BRRIAR expression and subcellular localization were examined using qPCR, in situ hybridization, single-cell RNA sequencing and spatial transcriptomics. BRRIAR target genes were identified through CRISPR interference, chromatin interaction assays and ChIP sequencing. Mechanistic studies in ER + breast cancer cells included CRISPR-Cas9 genome-wide screens, RNA sequencing, RNA pull-down followed by mass spectrometry, proliferation assays and Western blotting.

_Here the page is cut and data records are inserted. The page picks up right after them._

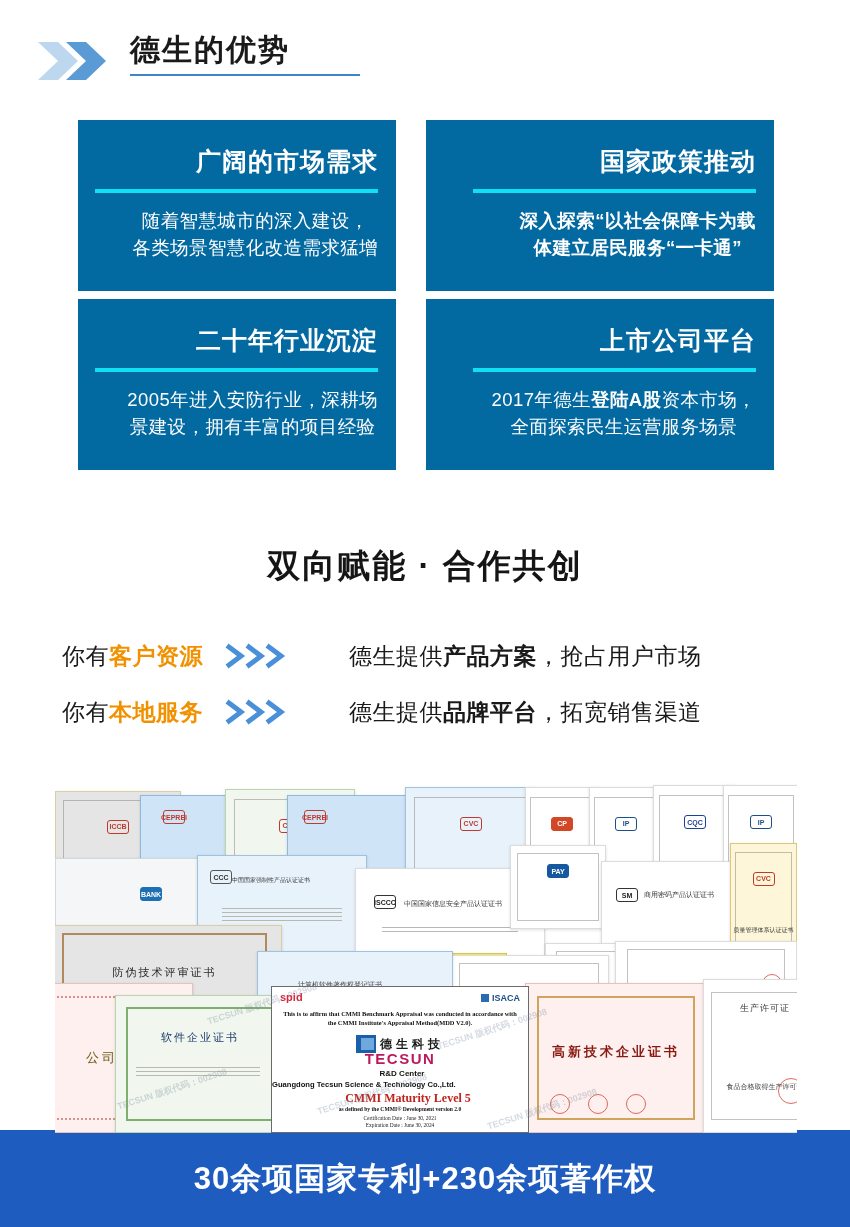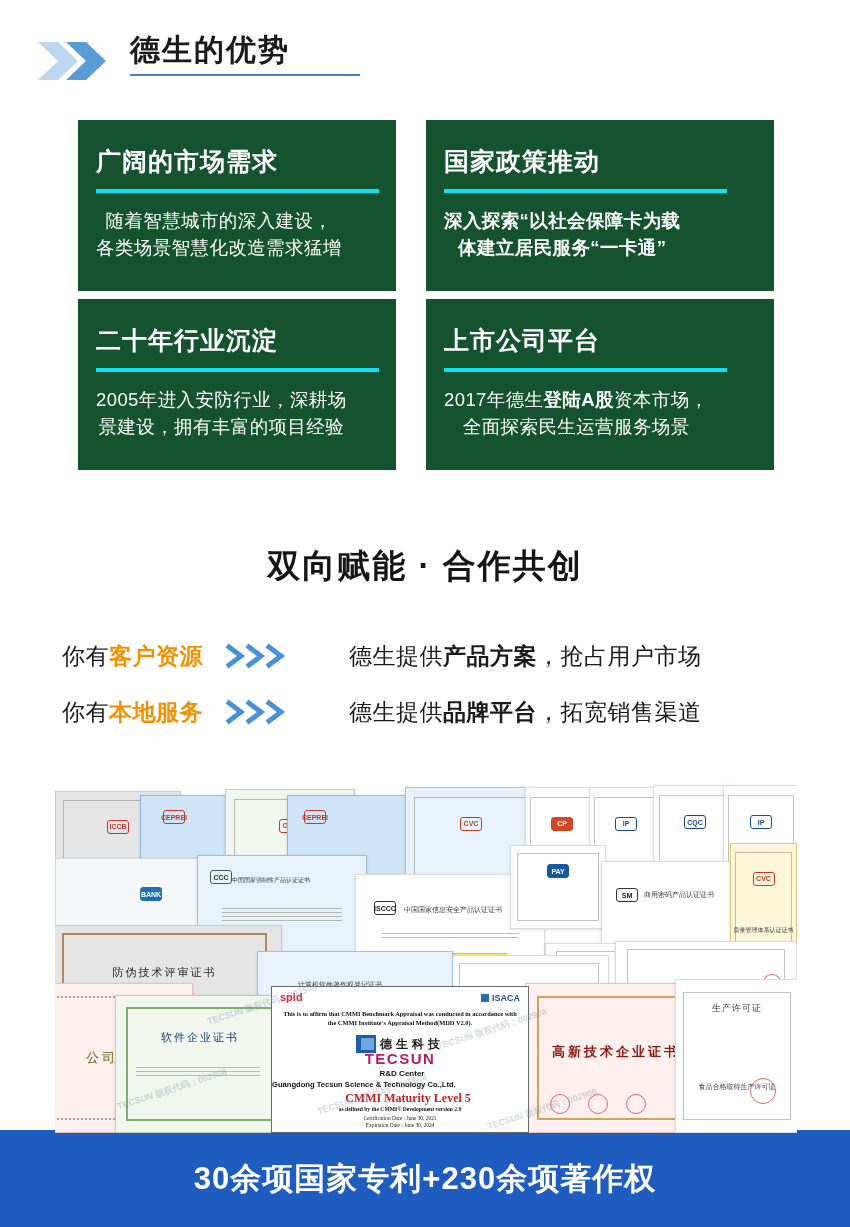"广阔的市场需求" .card { align-items: flex-start -> flex-end; background: #14532d -> #0369a1 }
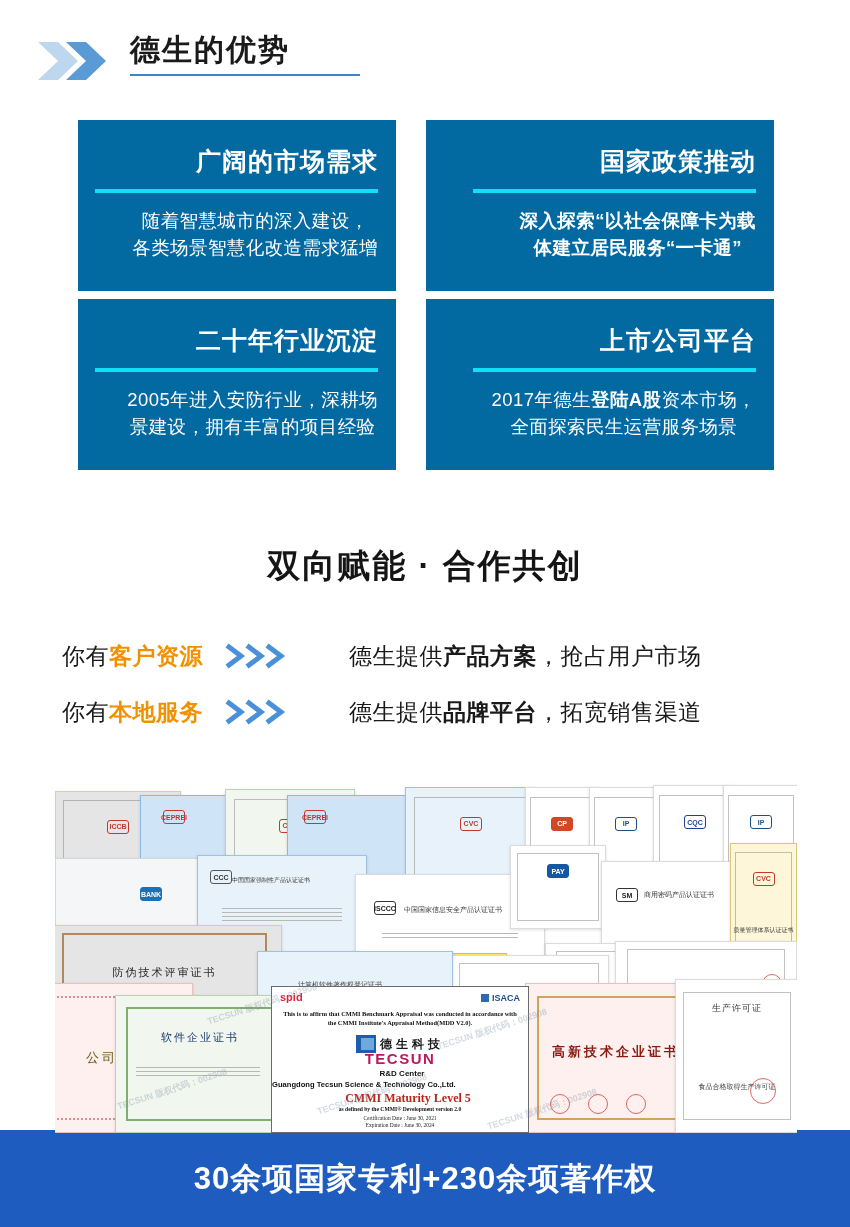"中国国家信息安全产品认证证书" div.cert { top: 91px -> 85px }
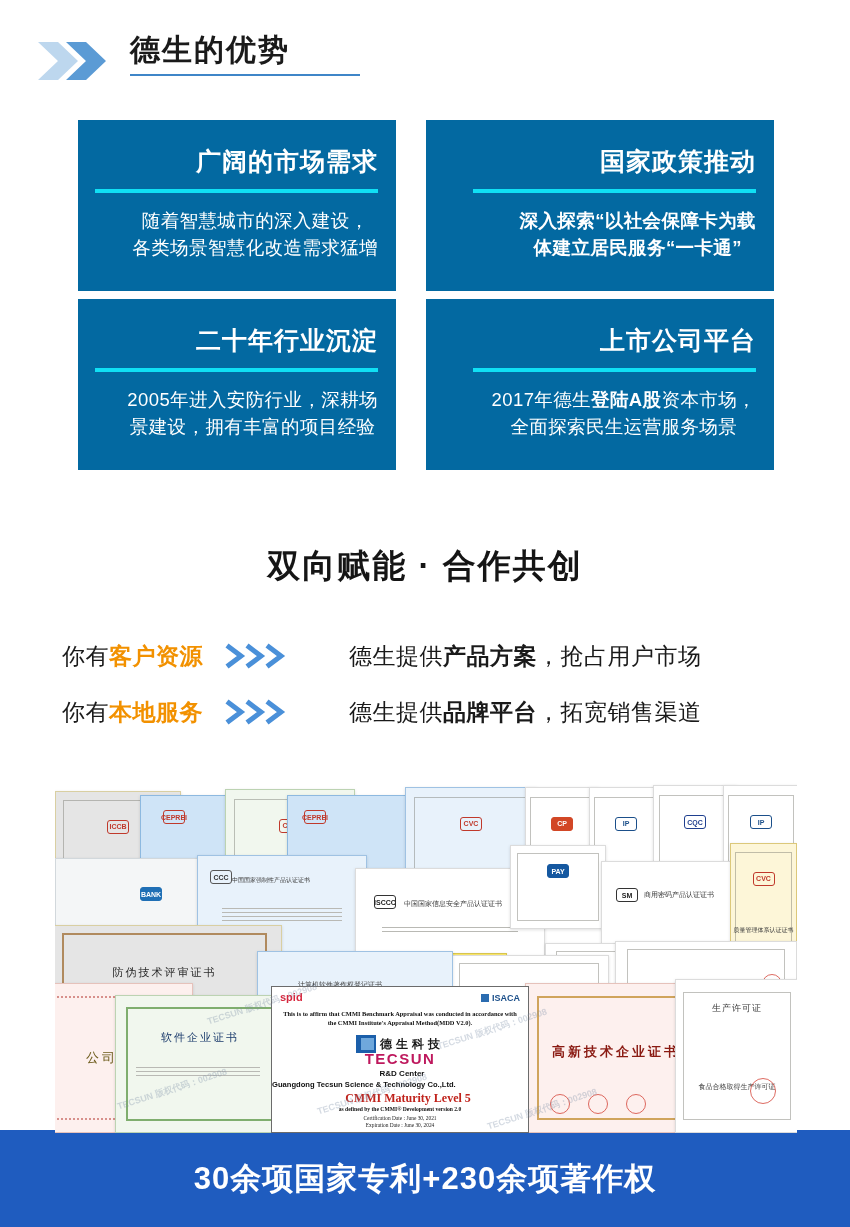"生产许可证" div.cert { left: 620px -> 648px }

The therapeutic potential of BRRIAR was evaluated via intratumoral delivery of lipid nanoparticle-encapsulated BRRIAR in ER + breast cancer xenograft models. Immune activation was assessed using flow cytometry and cytokine profiling of human peripheral blood mononuclear cells (PBMCs).

Results

We demonstrate that BRRIAR is a key target gene at the 3p26 breast cancer risk region. Primarily expressed in ER + breast tumors, BRRIAR acts both in cis and in trans. Nuclear BRRIAR regulates BHLHE40 expression in cis through chromatin interactions, while cytoplasmic BRRIAR binds in trans to the pattern recognition receptor RIG-I, priming IFN signaling. Overexpression of BRRIAR RNA triggers RIG-I signaling, inducing IFN responses, drives rapid, dose-dependent apoptosis of ER + breast cancer cells in vitro and in vivo, and promotes immune activation in human PBMCs.

Conclusions

These findings establish lncRNAs as key regulators of tumor immunity and uncover a critical link between genetic risk, lncRNAs, cancer immunosurveillance and breast cancer development, positioning BRRIAR as a promising lncRNA-based RIG-I activator for ER + breast cancer therapy.